Dans ce document, International Crisis Group estime que ces mesures n’auraient d’effet que si les Etats-Unis et le Conseil de sécurité adoptaient une «approche plus directe». «L’administration Biden risque d’être réticente à l’idée de revenir sur la reconnaissance par l’administration Trump de la souveraineté du Maroc sur le Sahara occidental.
Malgré cela, elle pourrait envisager d’autres façons de rassurer le Polisario, par exemple en réaffirmant le soutien de Washington au renouvellement semestriel du mandat de la Minurso», indiquent les auteurs de ce rapport.
Pour éviter de contrarier le Maroc, les résolutions du Conseil de sécurité devraient explicitement faire référence à la nécessité de sécuriser la route d’El Guerguerat, ajoutent-ils.
Selon ce document validé par International Crisis Group, qui cite «des sources pro-Polisario ou non partisanes», Rabat aurait posé des conditions «plus spécifiques et plus strictes» à la nomination d’un Envoyé spécial onusien pour le Sahara.
«Le Maroc aurait refusé qu’il s’agisse d’un ou une diplomate issu d’un pays scandinave (du fait d’une prétendue sympathie qu’ils auraient pour la cause sahraouie), d’Allemagne (car Rabat a découvert avec Köhler qu’il était difficile de contrer Berlin) ou d’un État membre permanent du Conseil de sécurité (pour éviter que des pressions politiques illégitimes puissent être exercées sur les négociations)», annonce le centre de réflexion.
De plus, la solution d’autonomie, défendue par le Maroc et préconisée par l’administration américaine, est une base dont devrait tenir le nouvel envoyé onusien au Sahara.
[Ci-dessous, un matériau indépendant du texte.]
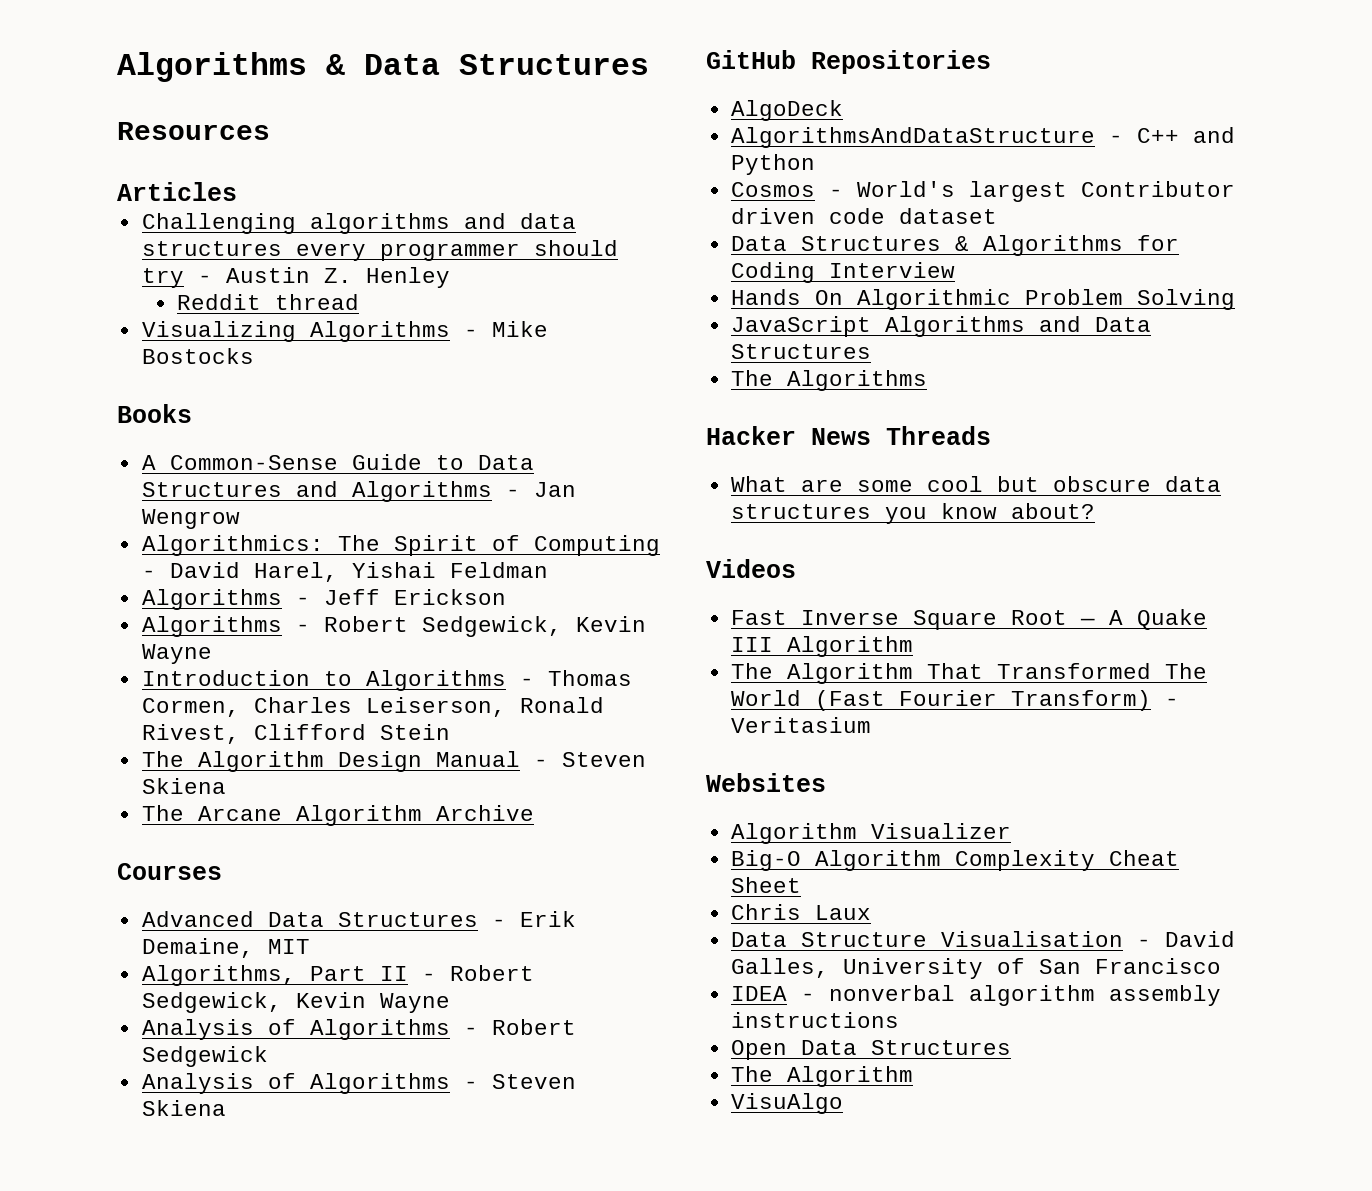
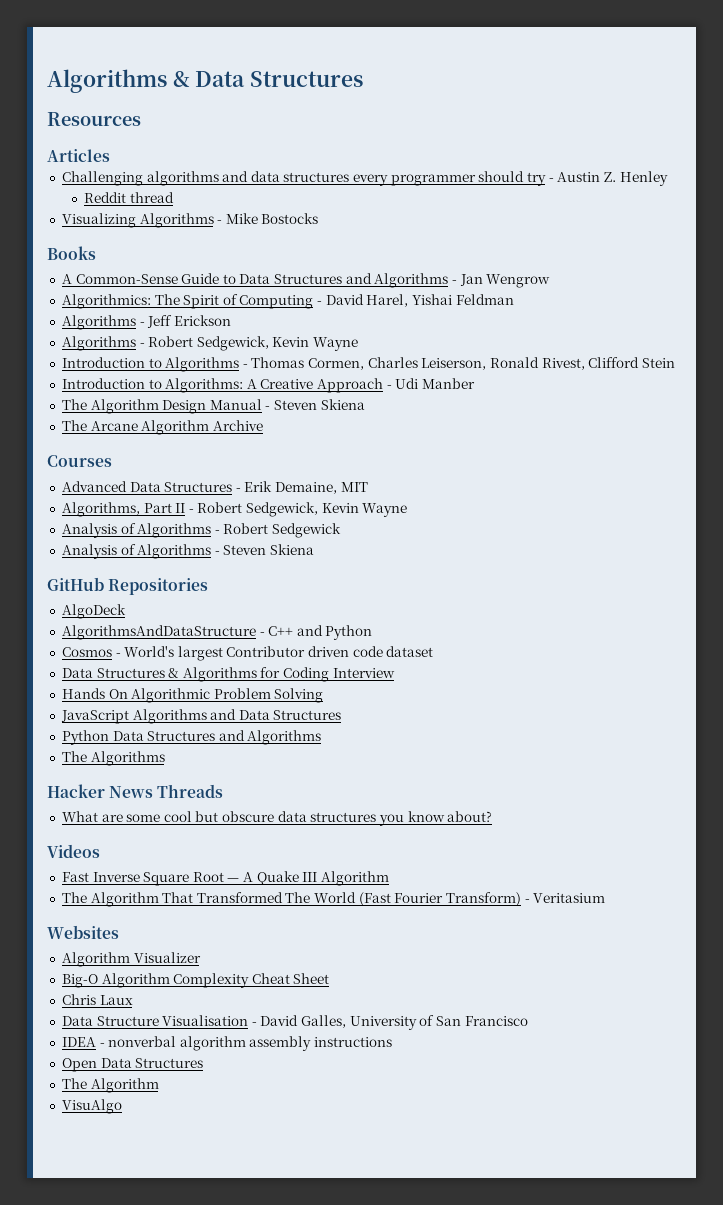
+ Introduction to Algorithms: A Creative Approach - Udi Manber
+ Python Data Structures and Algorithms

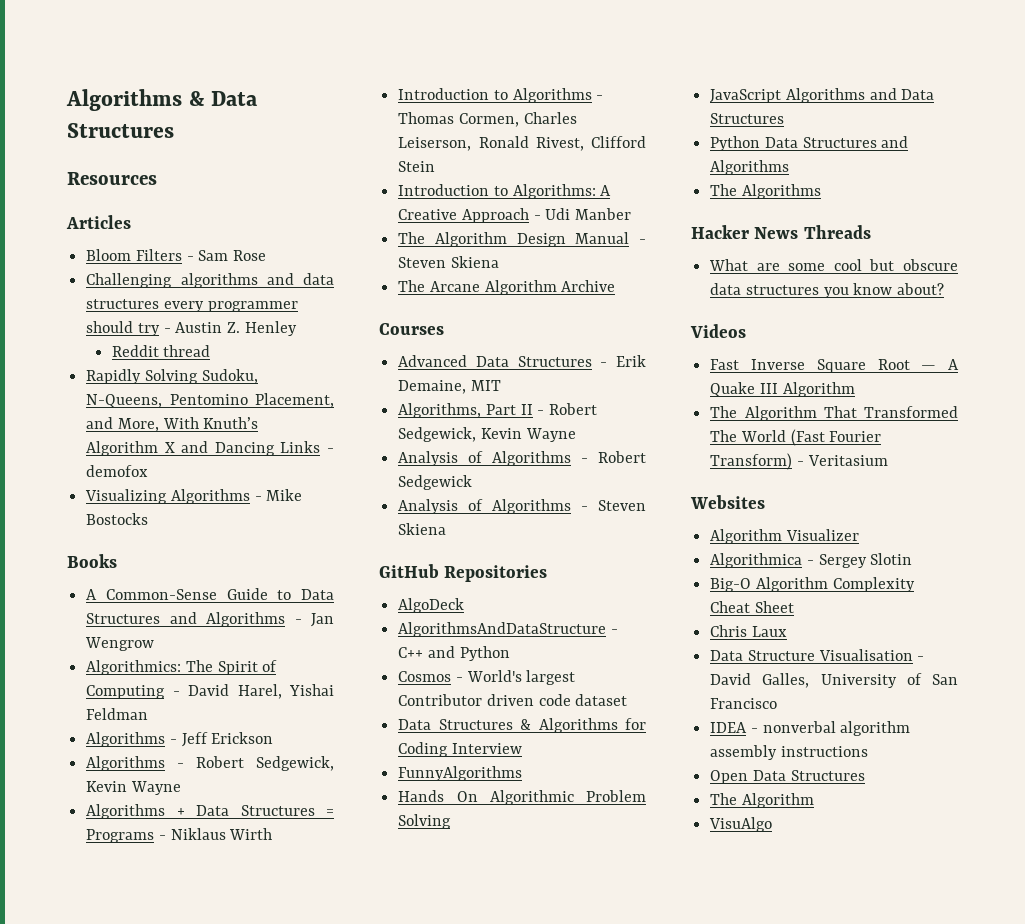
+ Bloom Filters - Sam Rose
+ Rapidly Solving Sudoku, N-Queens, Pentomino Placement, and More, With Knuth’s Algorithm X and Dancing Links - demofox
+ Algorithms + Data Structures = Programs - Niklaus Wirth
+ FunnyAlgorithms
+ Algorithmica - Sergey Slotin

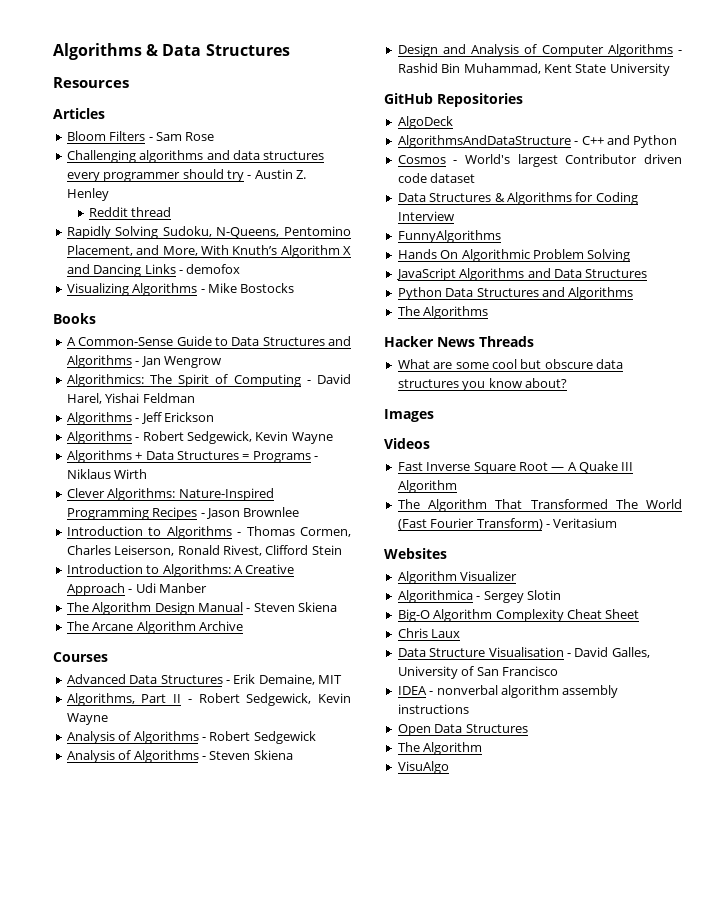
+ Clever Algorithms: Nature-Inspired Programming Recipes - Jason Brownlee
+ Design and Analysis of Computer Algorithms - Rashid Bin Muhammad, Kent State University
+ Images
La même source indique que ces conditions ont «réduit le vivier de candidats potentiels de façon significative». Un ancien ministre des Affaires étrangères qui avait été approché pour le poste, aurait ainsi déclaré: «personne ne veut être associé à un échec diplomatique».
Revenant sur l’intervention des Forces Armées Royales pour rétablir la circulation à El Guerguerat, le rapport indique que «la réponse de l’armée marocaine est restée mesurée; elle n’a pas, jusqu’à présent, cherché à pourchasser les unités ennemies ou à mener une grande opération».
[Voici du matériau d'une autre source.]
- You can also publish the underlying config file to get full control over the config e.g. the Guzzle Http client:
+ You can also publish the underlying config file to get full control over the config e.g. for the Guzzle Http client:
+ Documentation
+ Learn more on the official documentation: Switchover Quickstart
«Si le Maroc nie avoir essuyé des pertes, des sources onusiennes indiquent que deux soldats, au moins, ont perdu la vie au cours de la première semaine de combats», soutiennent les auteurs de ce rapport. Cependant, le Maroc ne déplore aucune perte humaine, depuis que le Polisario a proclamé le retour aux armes suite à la sécurisation définitive du passage d’El Guerguerat.
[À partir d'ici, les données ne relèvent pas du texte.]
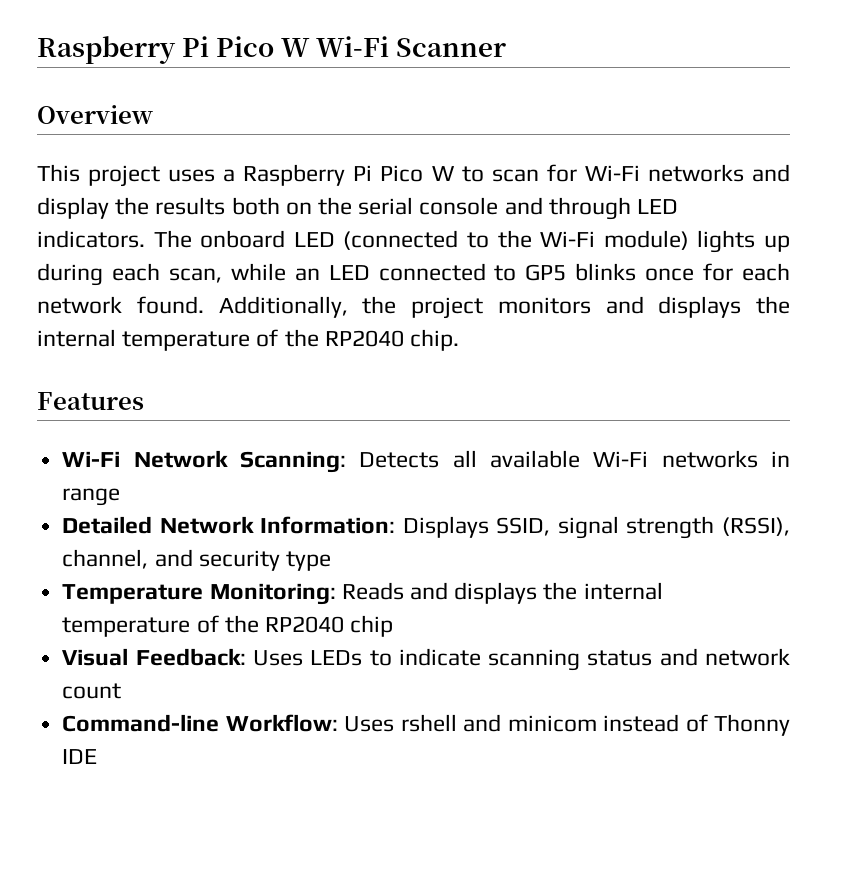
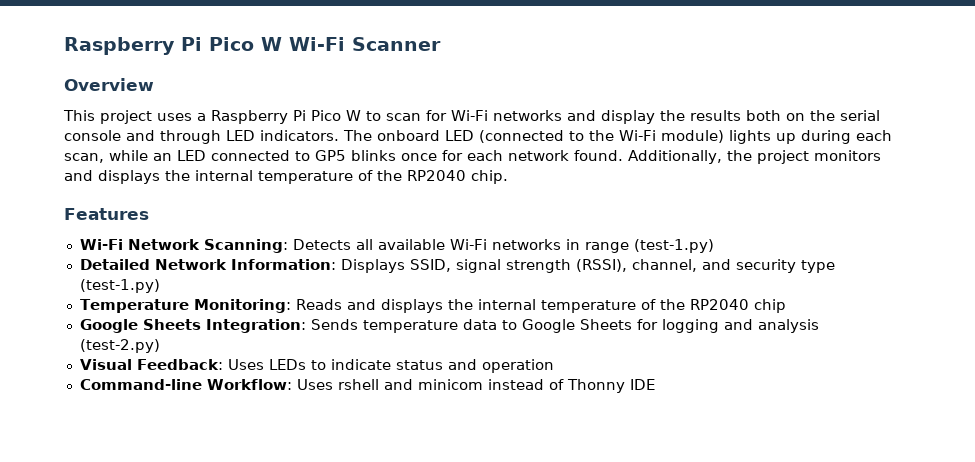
- Wi-Fi Network Scanning: Detects all available Wi-Fi networks in range
+ Wi-Fi Network Scanning: Detects all available Wi-Fi networks in range (test-1.py)
- Detailed Network Information: Displays SSID, signal strength (RSSI), channel, and security type
+ Detailed Network Information: Displays SSID, signal strength (RSSI), channel, and security type (test-1.py)
+ Google Sheets Integration: Sends temperature data to Google Sheets for logging and analysis (test-2.py)
- Visual Feedback: Uses LEDs to indicate scanning status and network count
+ Visual Feedback: Uses LEDs to indicate status and operation

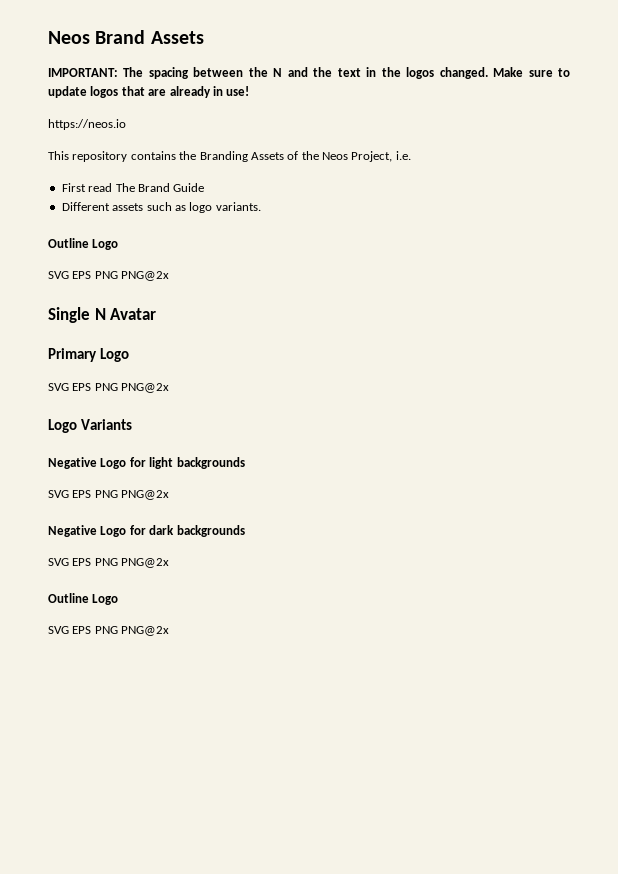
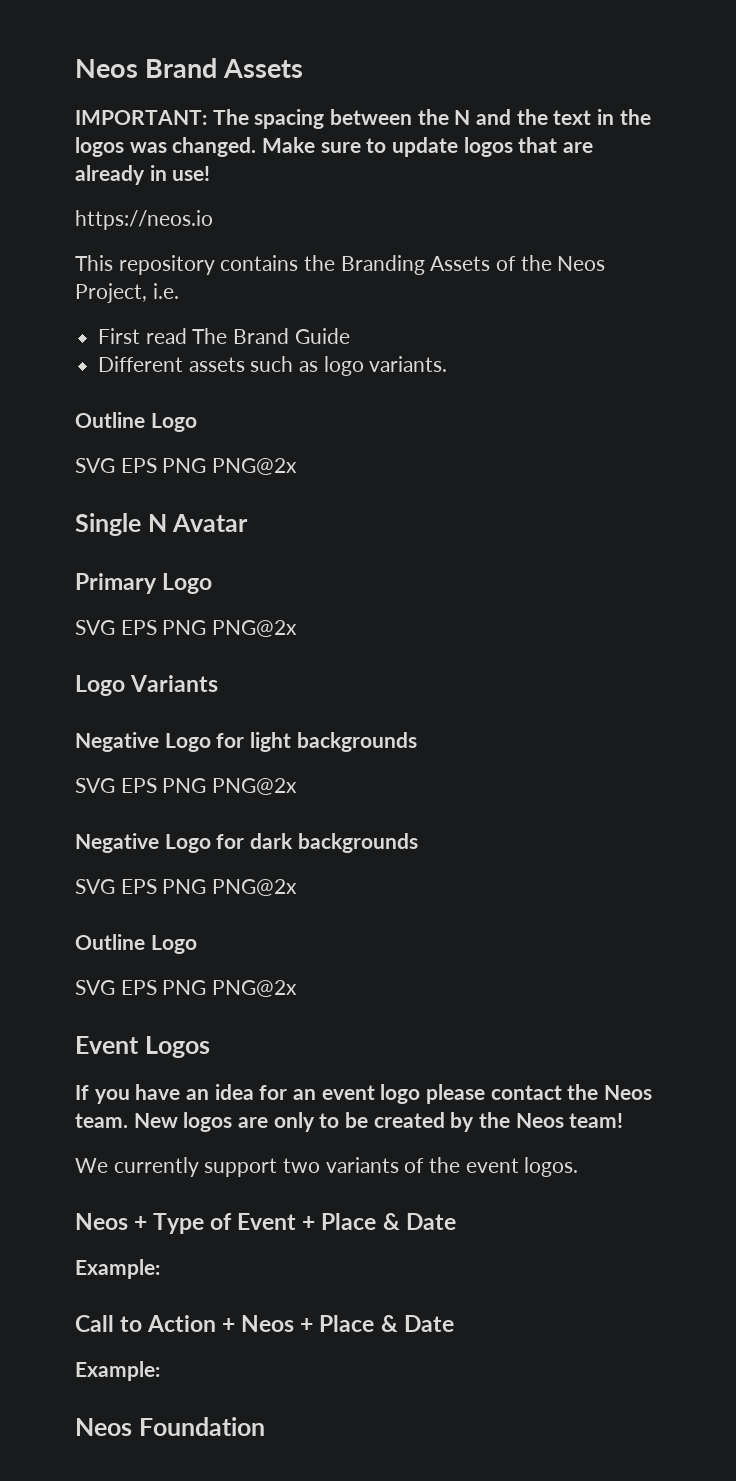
- IMPORTANT: The spacing between the N and the text in the logos changed.
+ IMPORTANT: The spacing between the N and the text in the logos was changed.
+ Event Logos
+ If you have an idea for an event logo please contact the Neos team. New logos are only to be created by the Neos team!
+ We currently support two variants of the event logos.
+ Neos + Type of Event + Place & Date
+ Example:
+ Call to Action + Neos + Place & Date
+ Example:
+ Neos Foundation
Par ailleurs, le think tank souligne que «malgré la mobilisation du Polisario, les réactions internationales aux évènements survenus dans le Sahara occidental étaient, majoritairement, favorables au retour rapide du cessez-le-feu, ou s’alignaient sur la position du Maroc».
Par ailleurs, le rapport revient sur la reconnaissance par Washington de la souveraineté du Royaume sur le Sahara, qu’il a qualifiée «d’importante victoire diplomatique» pour Rabat.
«La reconnaissance américaine étant liée à la normalisation diplomatique avec Israël, et bien que des représentants des deux parties appellent à renoncer à cette mesure, l’administration Biden aura probablement du mal à revenir sur la reconnaissance par les Etats-Unis de la souveraineté marocaine sans mettre en péril la relation entre Rabat et Israël», souligne enfin le think tank américain dans ce rapport.